The following commit(s) were added to refs/heads/main by this push:
     new 05787a6793 [CALCITE-5953] AggregateCaseToFilterRule may make 
inaccurate SUM transformations
05787a6793 is described below

commit 05787a6793d5393ee05c99182e05823d12edab12
Author: Zoltan Haindrich <[email protected]>
AuthorDate: Mon Aug 28 16:21:09 2023 +0000

    [CALCITE-5953] AggregateCaseToFilterRule may make inaccurate SUM 
transformations
    
    The aggregate: SUM(case when x = 1 then 1 else 0 end)
    * must be null only in case there are no input rows
    * may only be 0 if there is at least one input which doesn't match the 
filter
---
 .../rel/rules/AggregateCaseToFilterRule.java       | 18 +++----
 .../org/apache/calcite/test/RelOptRulesTest.java   |  9 ++++
 .../org/apache/calcite/test/RelOptRulesTest.xml    | 23 +++++++--
 core/src/test/resources/sql/agg.iq                 | 55 ++++++++++++++++++++++
 4 files changed, 92 insertions(+), 13 deletions(-)

diff --git 
a/core/src/main/java/org/apache/calcite/rel/rules/AggregateCaseToFilterRule.java
 
b/core/src/main/java/org/apache/calcite/rel/rules/AggregateCaseToFilterRule.java
index f4642855ac..303b2d2c78 100644
--- 
a/core/src/main/java/org/apache/calcite/rel/rules/AggregateCaseToFilterRule.java
+++ 
b/core/src/main/java/org/apache/calcite/rel/rules/AggregateCaseToFilterRule.java
@@ -196,14 +196,14 @@ public class AggregateCaseToFilterRule
 
     // Four styles supported:
     //
-    // A1: AGG(CASE WHEN x = 'foo' THEN cnt END)
-    //   => operands (x = 'foo', cnt, null)
-    // A2: SUM(CASE WHEN x = 'foo' THEN cnt ELSE 0 END)
-    //   => operands (x = 'foo', cnt, 0); must be SUM
-    // B: SUM(CASE WHEN x = 'foo' THEN 1 ELSE 0 END)
-    //   => operands (x = 'foo', 1, 0); must be SUM
+    // A1: AGG(CASE WHEN x = 'foo' THEN expr END)
+    //   => AGG(expr) FILTER (x = 'foo')
+    // A2: SUM0(CASE WHEN x = 'foo' THEN cnt ELSE 0 END)
+    //   => SUM0(cnt) FILTER (x = 'foo')
+    // B: SUM0(CASE WHEN x = 'foo' THEN 1 ELSE 0 END)
+    //   => COUNT() FILTER (x = 'foo')
     // C: COUNT(CASE WHEN x = 'foo' THEN 'dummy' END)
-    //   => operands (x = 'foo', 'dummy', null)
+    //   => COUNT() FILTER (x = 'foo')
 
     if (kind == SqlKind.COUNT // Case C
         && arg1.isA(SqlKind.LITERAL)
@@ -214,7 +214,7 @@ public class AggregateCaseToFilterRule
           false, call.rexList, ImmutableList.of(), newProjects.size() - 1, 
null,
           RelCollations.EMPTY, call.getType(),
           call.getName());
-    } else if (kind == SqlKind.SUM // Case B
+    } else if (kind == SqlKind.SUM0 // Case B
         && isIntLiteral(arg1, BigDecimal.ONE)

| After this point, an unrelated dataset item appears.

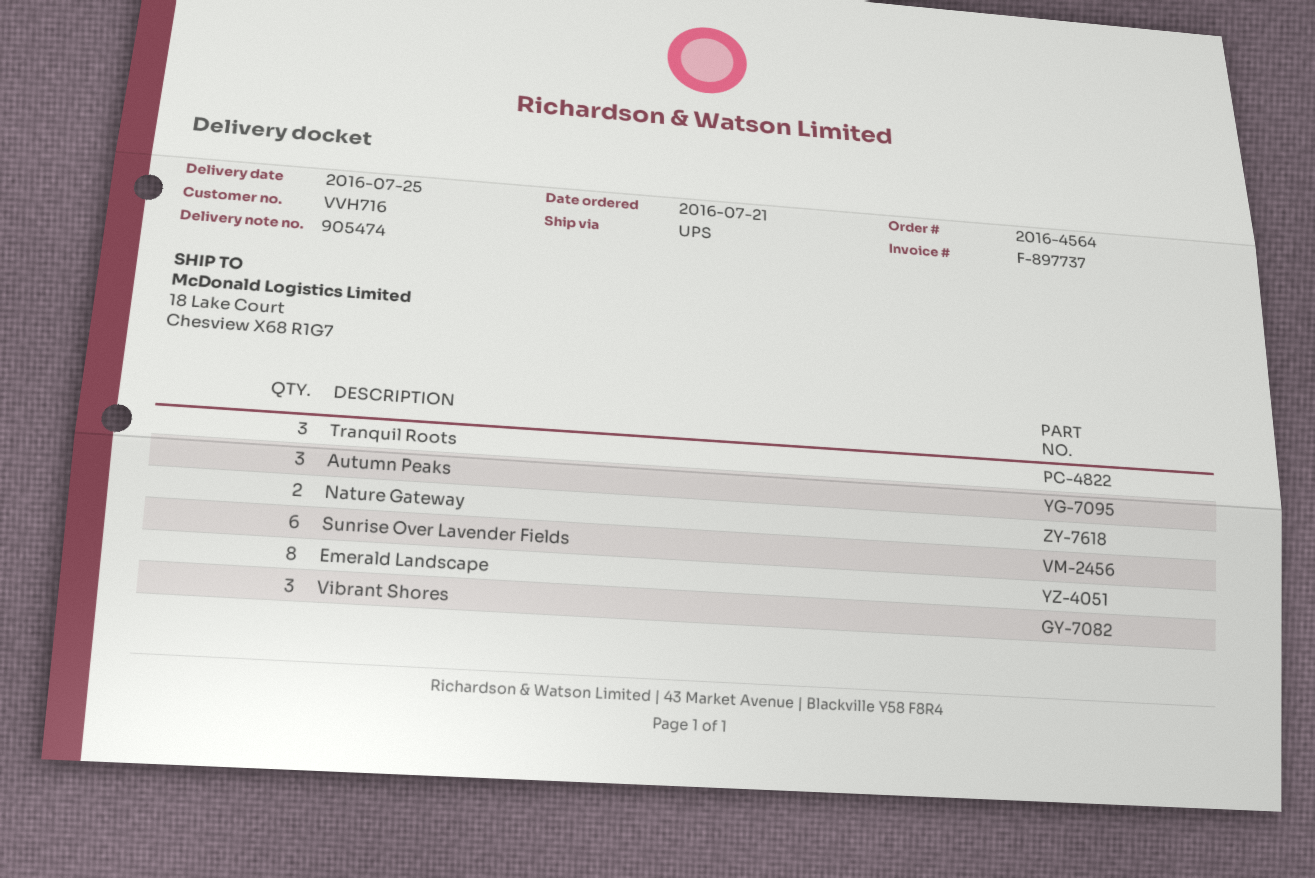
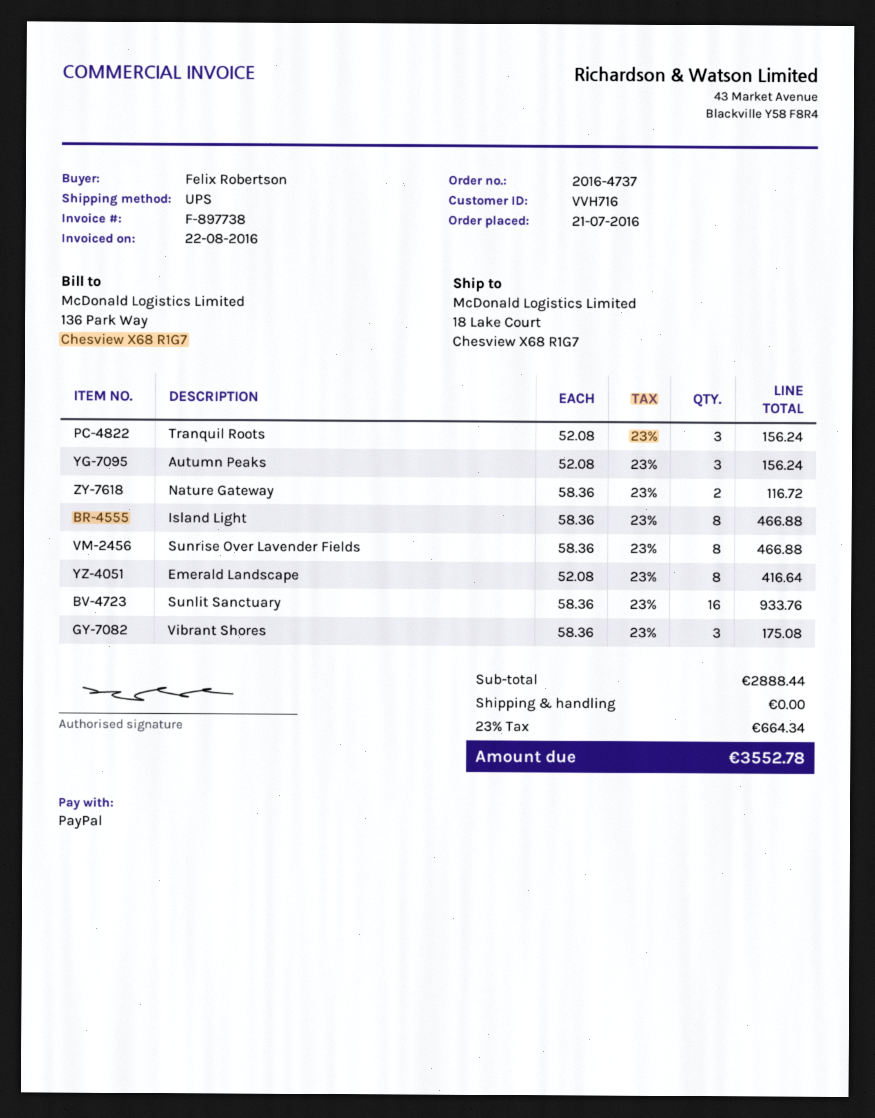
order number: 2016-4564 -> 2016-4737
invoice number: F-897737 -> F-897738
Sunrise Over Lavender Fields: 6 -> 8
Island Light: none -> 8
Sunlit Sanctuary: none -> 16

         && isIntLiteral(arg2, BigDecimal.ZERO)) {
 
@@ -228,7 +228,7 @@ public class AggregateCaseToFilterRule
           RelCollations.EMPTY, dataType, call.getName());
     } else if ((RexLiteral.isNullLiteral(arg2) // Case A1
             && call.getAggregation().allowsFilter())

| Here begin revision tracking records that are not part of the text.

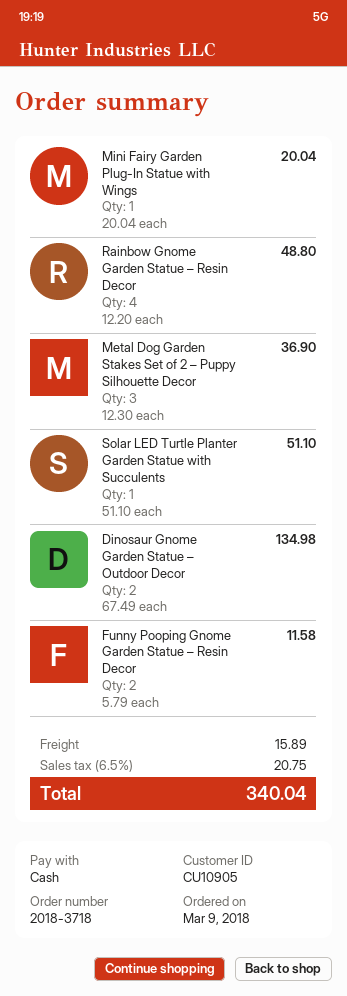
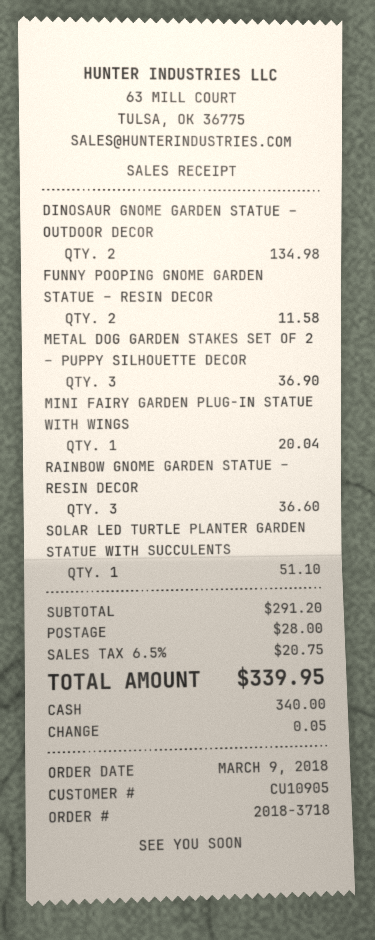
Rainbow Gnome Garden Statue – Resin Decor: 4 for 48.80 -> 3 for 36.60
shipping: 15.89 -> 28.00
total: 340.04 -> 339.95

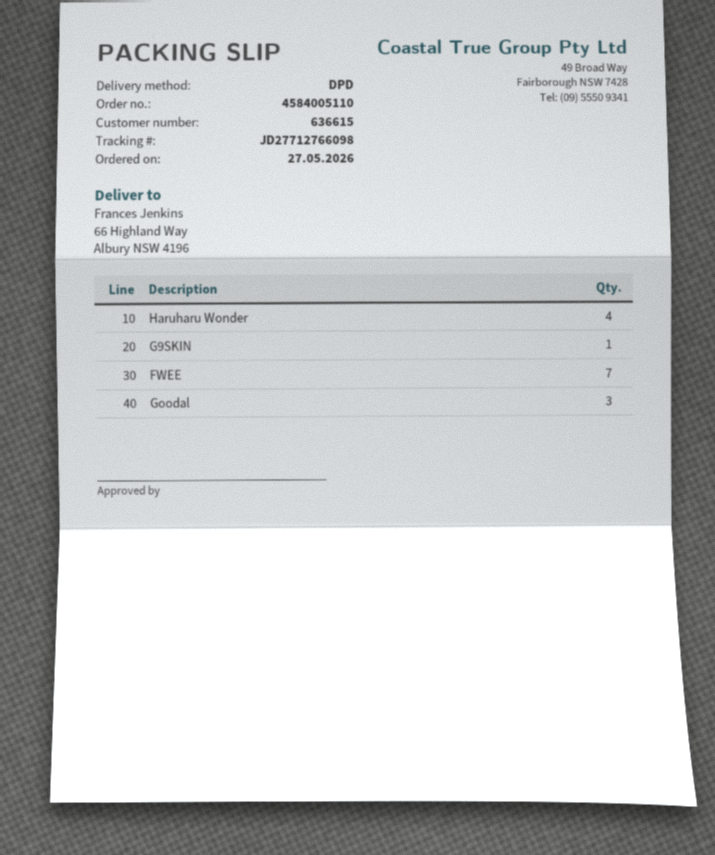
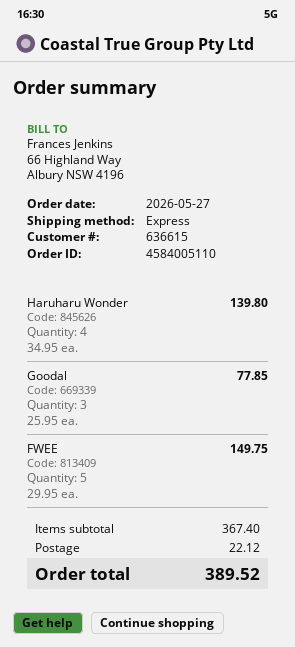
shipping method: DPD -> express
G9SKIN: 1 -> none
FWEE: 7 -> 5

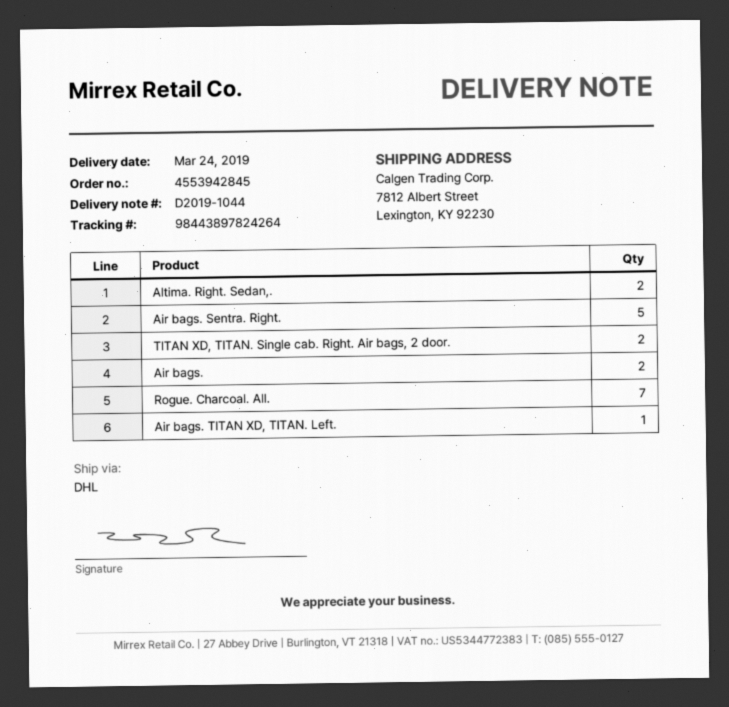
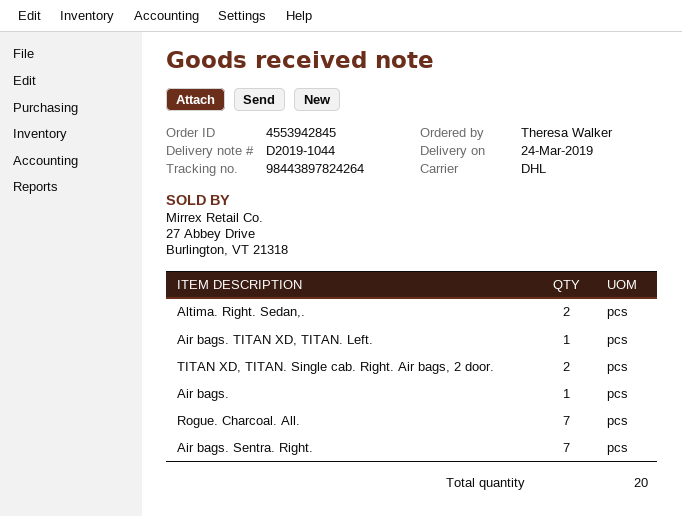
Air bags. Sentra. Right.: 5 -> 7
Air bags.: 2 -> 1

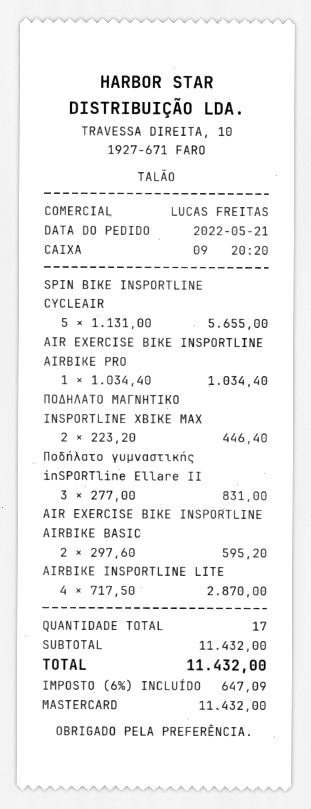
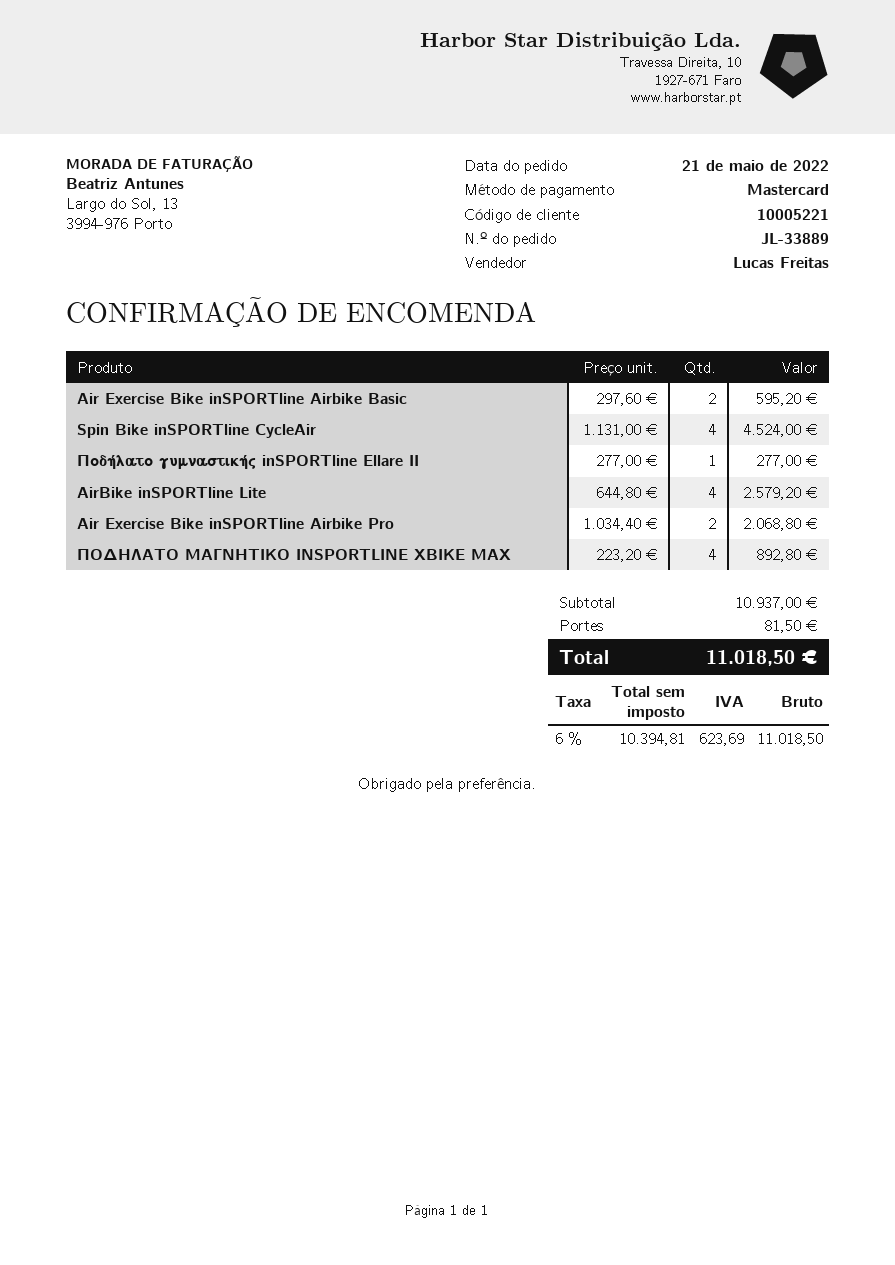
SPIN BIKE INSPORTLINE CYCLEAIR: 5 x 1131.00 = 5655.00 -> 4 x 1131.00 = 4524.00
AIR EXERCISE BIKE INSPORTLINE AIRBIKE PRO: 1 x 1034.40 = 1034.40 -> 2 x 1034.40 = 2068.80
ΠΟΔΗΛΑΤΟ ΜΑΓΝΗΤΙΚΟ INSPORTLINE XBIKE MAX: 2 x 223.20 = 446.40 -> 4 x 223.20 = 892.80
Ποδήλατο γυμναστικής inSPORTline Ellare II: 3 x 277.00 = 831.00 -> 1 x 277.00 = 277.00
AIRBIKE INSPORTLINE LITE: 4 x 717.50 = 2870.00 -> 4 x 644.80 = 2579.20
subtotal: 11432.00 -> 10937.00
shipping: none -> 81.50
tax: 6% = 647.09 -> 6% = 623.69
total: 11432.00 -> 11018.50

-        || (kind == SqlKind.SUM // Case A2
+        || (kind == SqlKind.SUM0 // Case A2
             && isIntLiteral(arg2, BigDecimal.ZERO))) {
       newProjects.add(arg1);
       newProjects.add(filter);
diff --git a/core/src/test/java/org/apache/calcite/test/RelOptRulesTest.java 
b/core/src/test/java/org/apache/calcite/test/RelOptRulesTest.java
index 0bb72d07f4..a7b4088219 100644
--- a/core/src/test/java/org/apache/calcite/test/RelOptRulesTest.java
+++ b/core/src/test/java/org/apache/calcite/test/RelOptRulesTest.java
@@ -4411,6 +4411,15 @@ class RelOptRulesTest extends RelOptTestBase {
     sql(sql).withRule(CoreRules.AGGREGATE_CASE_TO_FILTER).check();
   }
 
+  @Test void testAggregateCaseToFilterNoMatch() {
+    final String sql = "select\n"
+        + " sum(case when deptno = -1 then 1 else 0 end) as sum_no_match,\n"

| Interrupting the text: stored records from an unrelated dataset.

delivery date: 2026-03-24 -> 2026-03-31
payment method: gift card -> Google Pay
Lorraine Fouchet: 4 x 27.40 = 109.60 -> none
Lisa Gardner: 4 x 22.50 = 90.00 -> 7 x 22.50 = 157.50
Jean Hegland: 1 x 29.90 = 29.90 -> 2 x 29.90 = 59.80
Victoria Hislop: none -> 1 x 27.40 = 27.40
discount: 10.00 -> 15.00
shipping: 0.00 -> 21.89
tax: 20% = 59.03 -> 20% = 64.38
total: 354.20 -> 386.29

+        + " sum(case when deptno = -1 then 2 else 0 end) as sum_no_match2,\n"
+        + " sum(case when deptno = -1 then 3 else -1 end) as sum_no_match3\n"
+        + "from emp";
+    sql(sql).withRule(CoreRules.AGGREGATE_CASE_TO_FILTER).checkUnchanged();
+  }
+
   @Test void testPullAggregateThroughUnion() {
     final String sql = "select deptno, job from"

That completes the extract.